A bequest can deliver a specific gift (“I bequeath the sum of Ten Thousand ($10,000) Dollars), or a percentage of the balance remaining in your estate after taxes, expenses and specific bequests have been paid – what’s known as the residue of your estate (“I bequeath Ten Percent of the residue of my estate”). Generally, giving a percentage of the residue allows for more flexibility in your long-term planning.

A charitable bequest or trust distribution is deductible for federal estate tax purposes, and there is no limit on the deduction your estate can claim. In addition, the gift is usually exempt from state inheritance taxes.

Since the charity will likely not receive your bequest until far into the future, its terms should be as general as possible – to avoid a gift benefiting a project that the charity no longer pursues, or with terms that will be difficult to meet. Please consult the charity if you are considering a bequest for a specific purpose.

.

Suggested Text for a Bequest:

I bequeath Ten percent (10%) of the residue of my estate to Best Charity, a Missouri non-profit corporation located in Kansas City, MO, to be used for its general purposes.

.

You May Be Wondering…

.

.

.

What’s the difference between
a will and a trust?

A will is your instruction manual to your survivors about how you want your property distributed. It is a revocable, private document that only takes effect after your death.
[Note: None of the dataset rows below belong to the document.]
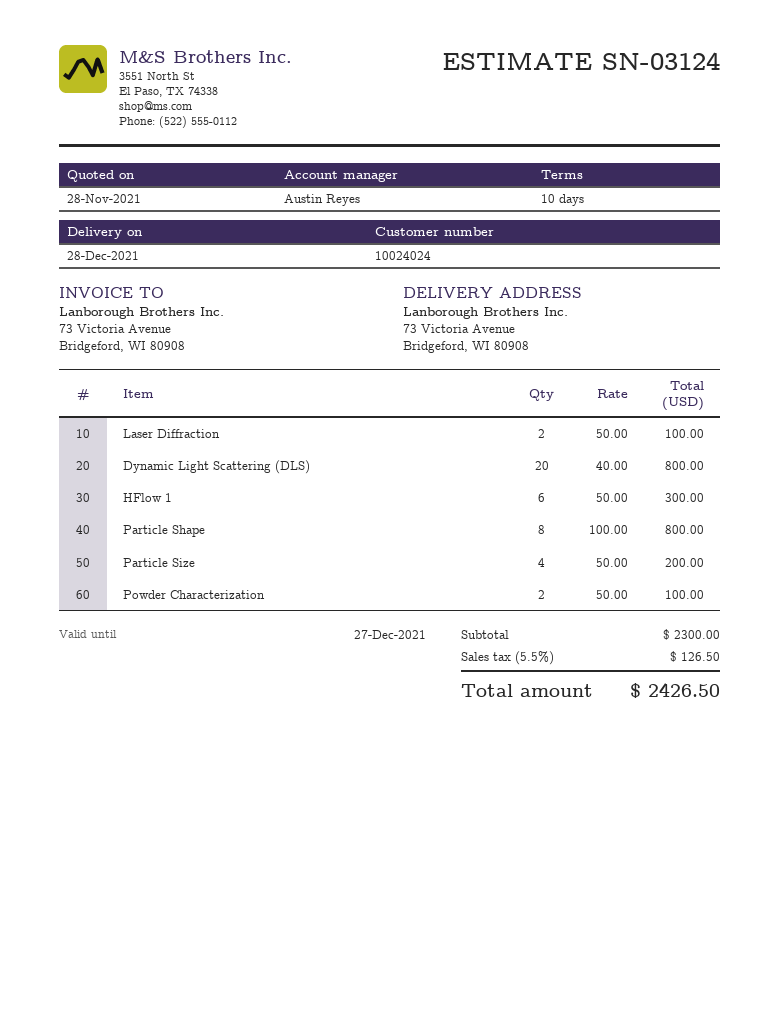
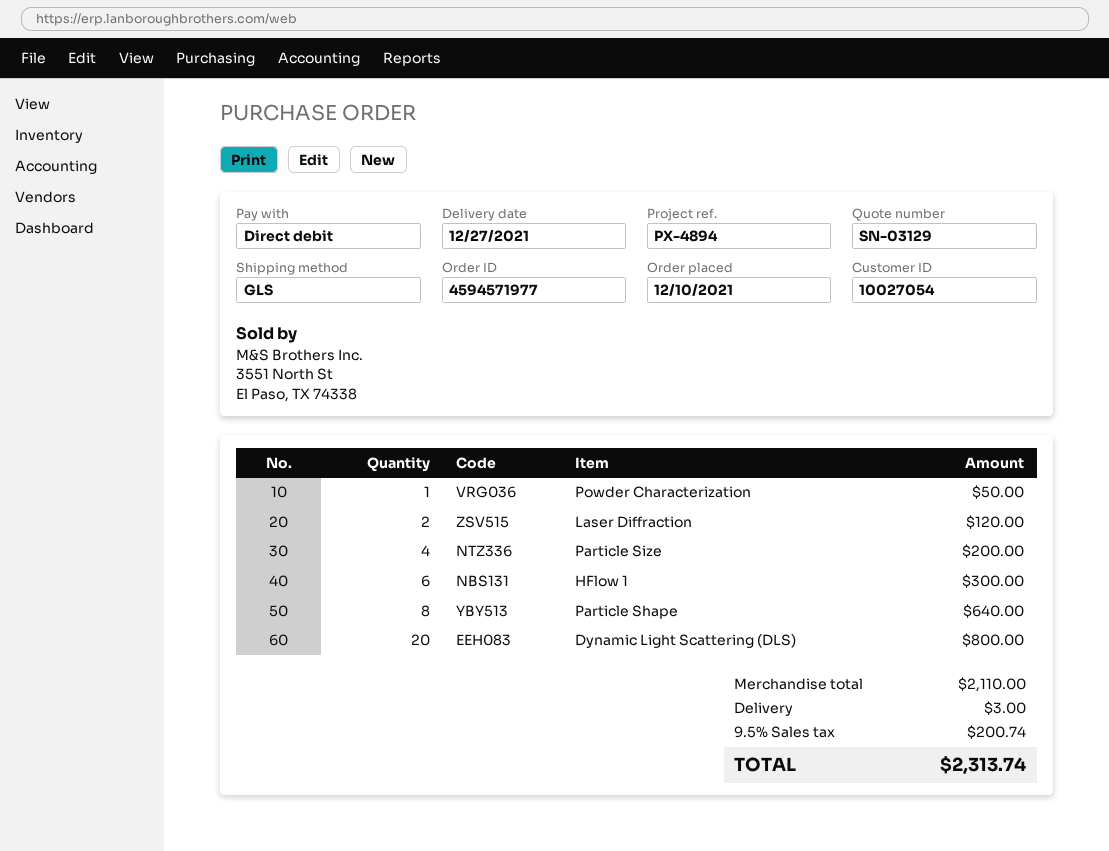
quote number: SN-03124 -> SN-03129
delivery date: 2021-12-28 -> 2021-12-27
customer number: 10024024 -> 10027054
Laser Diffraction: 2 for 100.00 -> 2 for 120.00
Particle Shape: 8 for 800.00 -> 8 for 640.00
Powder Characterization: 2 for 100.00 -> 1 for 50.00
subtotal: 2300.00 -> 2110.00
shipping: none -> 3.00
tax: 5.5% = 126.50 -> 9.5% = 200.74
total: 2426.50 -> 2313.74

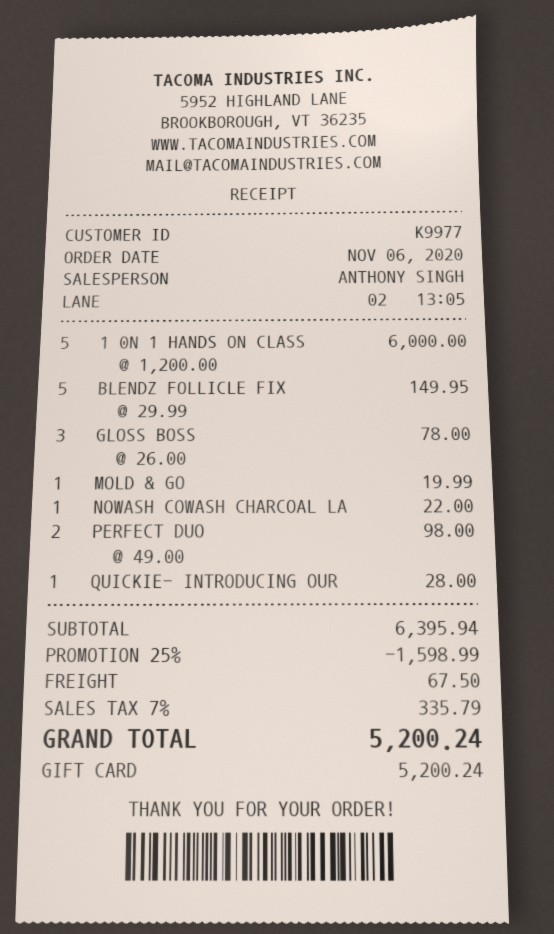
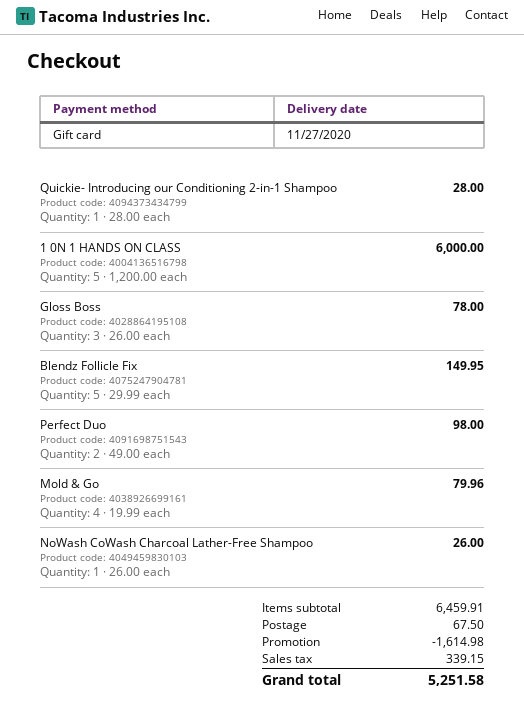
MOLD & GO: 1 x 19.99 = 19.99 -> 4 x 19.99 = 79.96
NOWASH COWASH CHARCOAL LA: 1 x 22.00 = 22.00 -> 1 x 26.00 = 26.00
subtotal: 6395.94 -> 6459.91
discount: 1598.99 -> 1614.98
tax: 335.79 -> 339.15
total: 5200.24 -> 5251.58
A revocable trust (sometimes called a living trust) is a legal entity that holds assets during your lifetime, then transfers ownership of them – or benefit from them – to family and charity upon your death. Unlike a will, a trust must take title to assets before it can pass them to your survivors.

There is no difference between wills and trusts in how transfers from them are taxed. In some states, however, the probate and distribution process is simpler with a revocable trust. Your advisors can guide you in choosing which vehicle will work better for you.

What if I have already written my will or trust?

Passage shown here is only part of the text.